Appeal of a STUDENT WITH A DISABILITY, by his parent, from action of Section III of the New York State Public High School Athletic Association and the Immaculate Heart Central School regarding participation in interscholastic athletics.

Decision No. 17,428

(July 5, 2018)

Bond, Schoeneck & King, PLLC, attorneys for respondent Section III of the New York State Public High School Athletic Association, Liza R. Magley and Daniel J. Pautz, Esqs., of counsel

Schwerzmann & Wise, P.C., attorneys for respondent Immaculate Heart Central School, Keith B. Caughlin, Esq., of counsel

ELIA, Commissioner.--Petitioner appeals the determination of Section III of the New York State Public High School Athletic Association (“respondent” or “Section III”) that his son (“the student”) was ineligible for a waiver of Rule 30 (the “transfer rule”) of the New York State Public High School Athletic Association (“NYSPHSAA”) and, as such, was ineligible to participate in interscholastic football and interscholastic lacrosse for the 2015-2016 school year.  The appeal must be dismissed.

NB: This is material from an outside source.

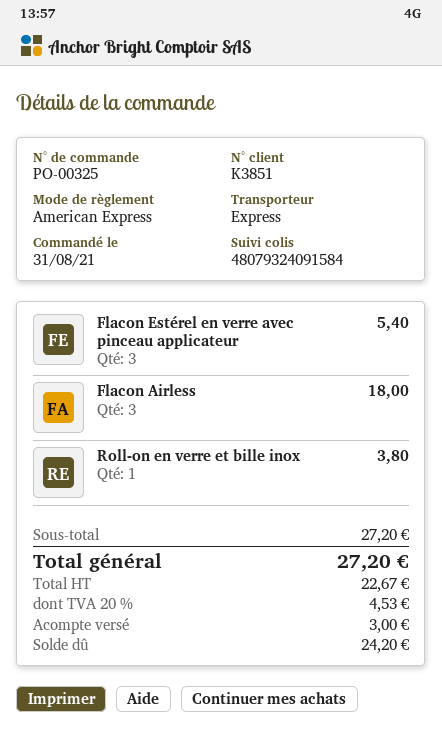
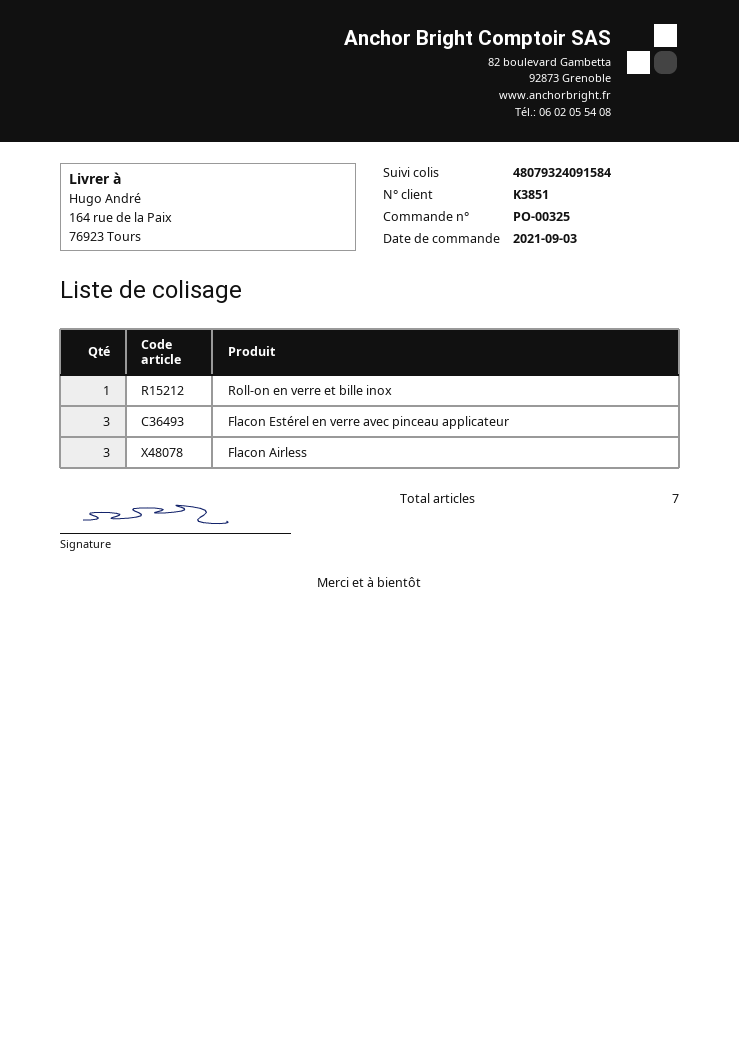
order date: 2021-08-31 -> 2021-09-03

During the 2016-2017 school year, the student attended tenth grade at Immaculate Heart Central High School (“IHC”), a nonpublic school.  Prior to that year, the student attended Carthage High School in the Carthage Central School District and participated as a member of the Carthage High School interscholastic football and lacrosse teams during the 2015-2016 seasons.  According to the record, the student transferred to IHC for the 2016-2017 school year and continued to reside in the Carthage Central School District.

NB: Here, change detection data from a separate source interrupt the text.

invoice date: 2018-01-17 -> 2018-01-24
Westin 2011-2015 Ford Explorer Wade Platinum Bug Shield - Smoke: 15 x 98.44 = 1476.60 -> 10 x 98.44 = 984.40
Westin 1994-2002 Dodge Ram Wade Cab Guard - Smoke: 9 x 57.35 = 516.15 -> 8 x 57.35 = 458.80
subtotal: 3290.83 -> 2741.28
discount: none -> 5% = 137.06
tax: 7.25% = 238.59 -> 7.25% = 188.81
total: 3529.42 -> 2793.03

Respondent Section III is a section of NYSPHSAA, a voluntary association of public and non-public schools organized to provide a central association through which students may compete in interscholastic athletics.  In addition to the provisions of Commissioner’s regulation §135.4, which govern interscholastic athletic competition, NYSPHSAA’s member schools are governed by NYSPHSAA’s Bylaws and Eligibility Standards.  One of the bylaws, known as the “transfer rule,” provides that a student who transfers schools, without a corresponding change in residence of his/her parents, is ineligible to participate in any interscholastic contest in a particular sport for one year, if that student participated in that sport in the year immediately preceding the transfer (NYSPHSAA Bylaws and Eligibility Standard Rule 30).  The transfer rule includes provisions whereby member schools may apply to respondent Section III for a waiver of the rule on behalf of a student based on undue hardship, if certain conditions are met.  A hardship waiver may be granted if it can be shown that the reason for the student’s transfer was the result of financial hardship or was related to matters of health and safety.  

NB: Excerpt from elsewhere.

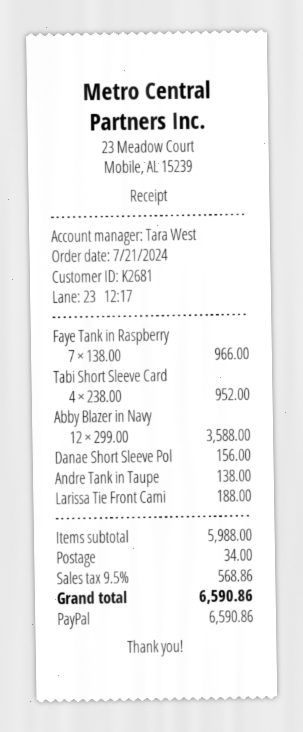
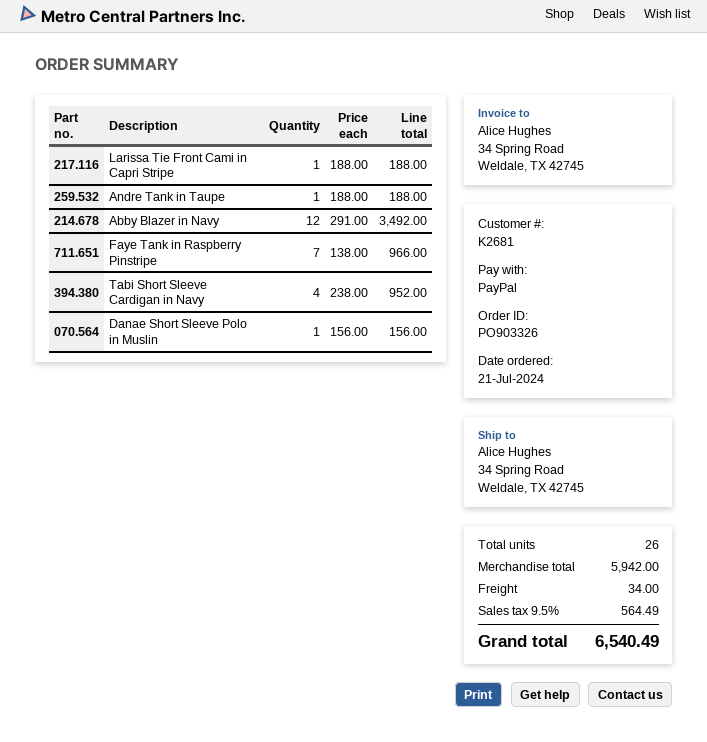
Abby Blazer in Navy: 12 x 299.00 = 3588.00 -> 12 x 291.00 = 3492.00
Andre Tank in Taupe: 1 x 138.00 = 138.00 -> 1 x 188.00 = 188.00
subtotal: 5988.00 -> 5942.00
tax: 9.5% = 568.86 -> 9.5% = 564.49
total: 6590.86 -> 6540.49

The record indicates that, in August 2016, IHC sought a waiver of the transfer rule, on behalf of the student, to permit his participation in interscholastic football and lacrosse during the 2016-2017 seasons.  The waiver request form submitted by IHC stated that the reason for the student’s transfer was for “academic issues associated with a learning disability that block scheduling exacerbates.  Please see documentation.  IHC does not have block scheduling.”

On or about August 25, 2016, Section III denied the waiver request, rendering the student ineligible to participate in interscholastic football and interscholastic lacrosse for the 2016-2017 school year.  The decision noted that, commencing in 2015, waiver requests for educational reasons were no longer permitted under NYSPHSAA’s bylaws. This appeal ensued.  Petitioner’s request for interim relief was denied on October 12, 2016.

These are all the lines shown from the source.